Interestingly, the body that administers the awarding of reparations to victims from the Assistance Fund is the Federal Council for the Fight Against Trafficking and Exploitation of Persons and for the Protection and Assistance to Victims, made up of representatives of different state and civilian agencies, including Vera and the head prosecutors of PROTEX, Alejandra Mángano and Marcelo Colombo. The Fund’s source of income comes from the seizure of goods and money in judicial cases of trafficking—not necessarily with a final sentence.

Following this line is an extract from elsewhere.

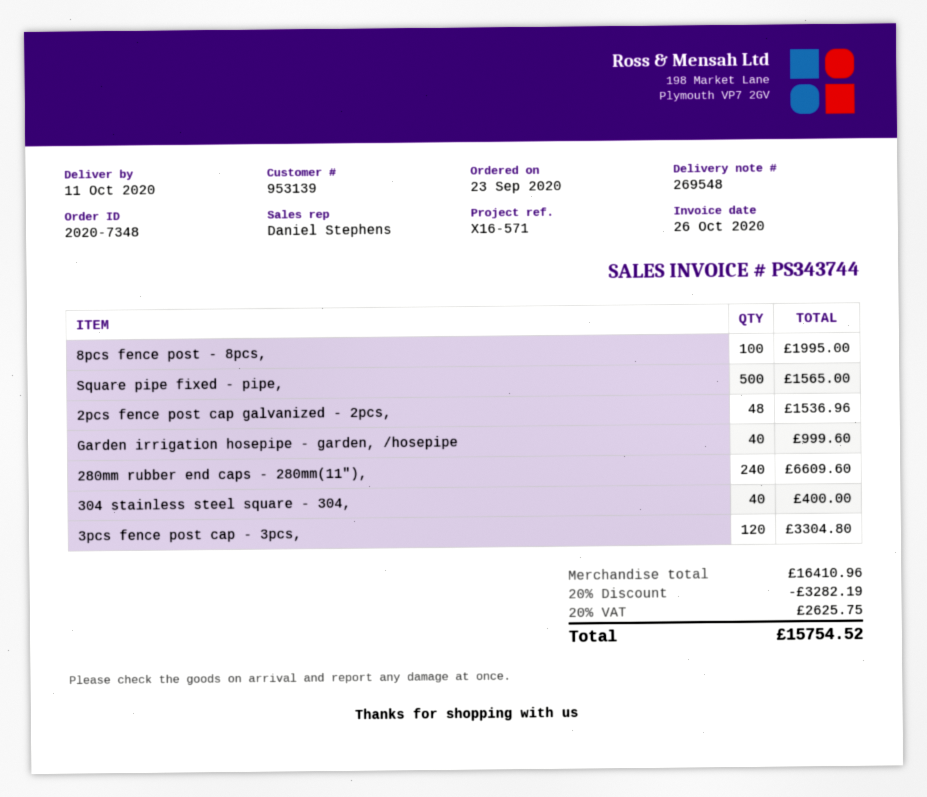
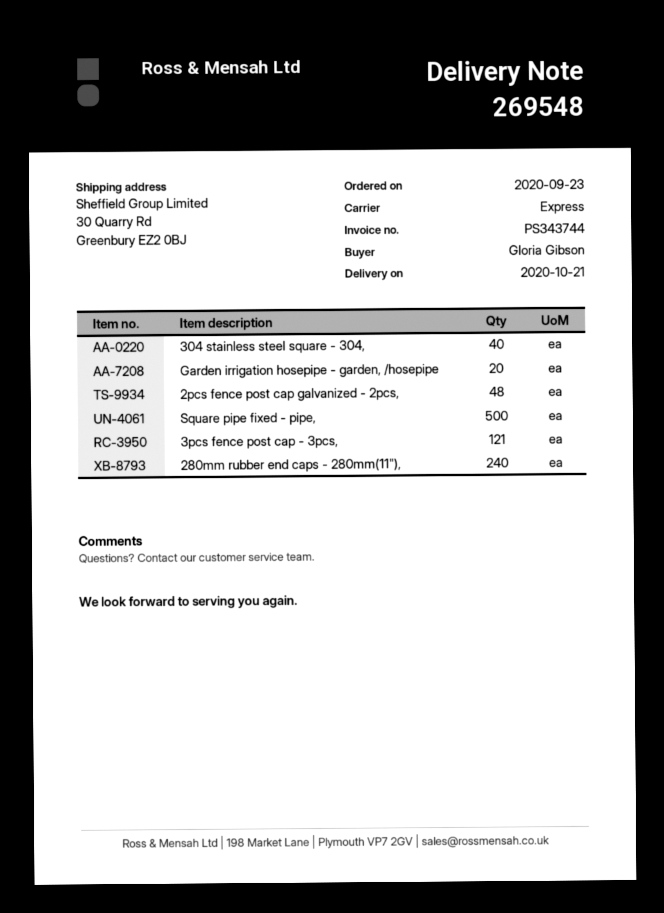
delivery date: 2020-10-11 -> 2020-10-21
8pcs fence post - 8pcs,: 100 -> none
Garden irrigation hosepipe - garden, /hosepipe: 40 -> 20
3pcs fence post cap - 3pcs,: 120 -> 121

It is for this reason that Pettigiani suggests that the increasingly extensive application of the category of trafficking by state agencies may have the purpose of “increasing the Trust Fund created by law 27508” with the “sense of feeding a certain ideological sector and, at the same time, also a slush fund, allowing that, in the name of the victims, a large administrative structure and a huge public expenditure is sustained, but without attending to what should be the main and exclusive purpose of care and containment of the victims.” With all this in mind, Vera’s argument to explain his dismissal is ironic. The real reasons were obviously different.
These are not the only harms of Argentina’s current anti-trafficking policies. Due to the actions of PROTEX and other agencies, as had been denounced more than once by “Bitter Winter,” Human Rights Without Frontiers, the Federal Oral Court of Paraná, and numerous international NGOs, what is at stake are human rights, especially the right to self-determination and freedom of religion or belief.